IF you integrate out the other variables you obtain the marginal density.
Hence

$\int_0^1\int_0^1 f(x,y,z)dxdy=f_Z(z)=1$ IF you think that Z is U(0,1)

**joestevens** · October 18th 2011, 06:10 AM

You're right. I had done $\int_0^z\int_0^1\int_0^1 f(x,y,z)dxdydz=F_Z(z)=z$ but wrote $\int_0^1\int_0^1 f(x,y,z)dxdy=z$ . So $\int_0^1dz=1$ .

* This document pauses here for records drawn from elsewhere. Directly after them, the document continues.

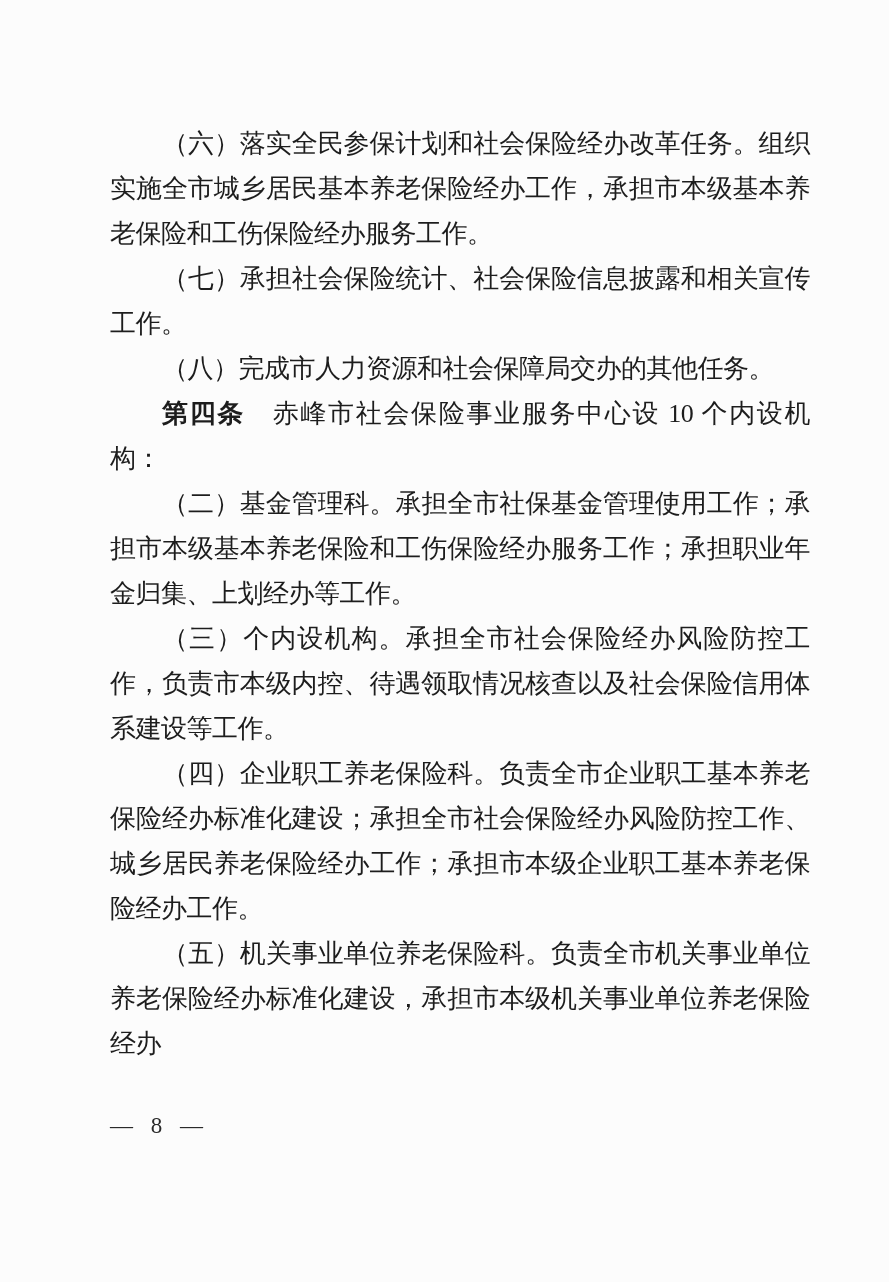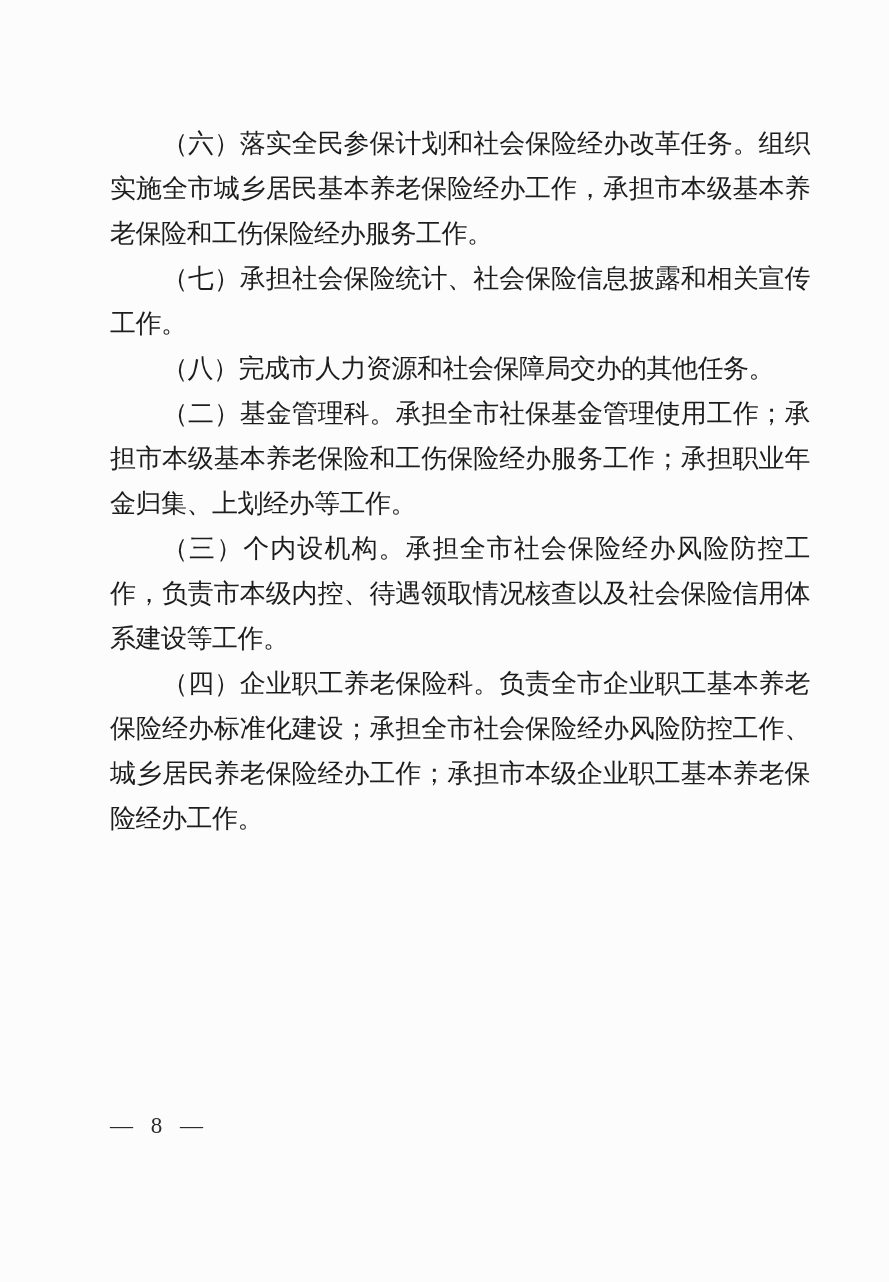--- a/index.html
+++ b/index.html
@@ -49,18 +49,20 @@
   }
 </style>
 </head>
 <body>
 
 <div class="page">
   <div class="body-text">
     <p class="para">（六）落实全民参保计划和社会保险经办改革任务。组织实施全市城乡居民基本养老保险经办工作，承担市本级基本养老保险和工伤保险经办服务工作。</p>
     <p class="para">（七）承担社会保险统计、社会保险信息披露和相关宣传工作。</p>
     <p class="para">（八）完成市人力资源和社会保障局交办的其他任务。</p>
+    <p class="para"><span class="article-label">第四条</span><span>　赤峰市社会保险事业服务中心设 10 个内设机构：</span></p>
     <p class="para">（二）基金管理科。承担全市社保基金管理使用工作；承担市本级基本养老保险和工伤保险经办服务工作；承担职业年金归集、上划经办等工作。</p>
     <p class="para">（三）个内设机构。承担全市社会保险经办风险防控工作，负责市本级内控、待遇领取情况核查以及社会保险信用体系建设等工作。</p>
     <p class="para">（四）企业职工养老保险科。负责全市企业职工基本养老保险经办标准化建设；承担全市社会保险经办风险防控工作、城乡居民养老保险经办工作；承担市本级企业职工基本养老保险经办工作。</p>
+    <p class="para">（五）机关事业单位养老保险科。负责全市机关事业单位养老保险经办标准化建设，承担市本级机关事业单位养老保险经办</p>
   </div>
   <div class="page-number">— 8 —</div>
 </div>
 
 </body></html>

Now I'm at a loss on how to prove this.

**joestevens** · October 19th 2011, 06:16 PM

$P(X+Y+Z \leq 1.3)=1 \Rightarrow E(X+Y+Z) \leq 1.3$
If X, Y, and Z are $U(0,1)$ then $E(X+Y+Z)=E(X)+E(Y)+E(Z)=1.5$
Contradiction. Therefore at least one of X, Y, or Z is not $U(0,1)$ .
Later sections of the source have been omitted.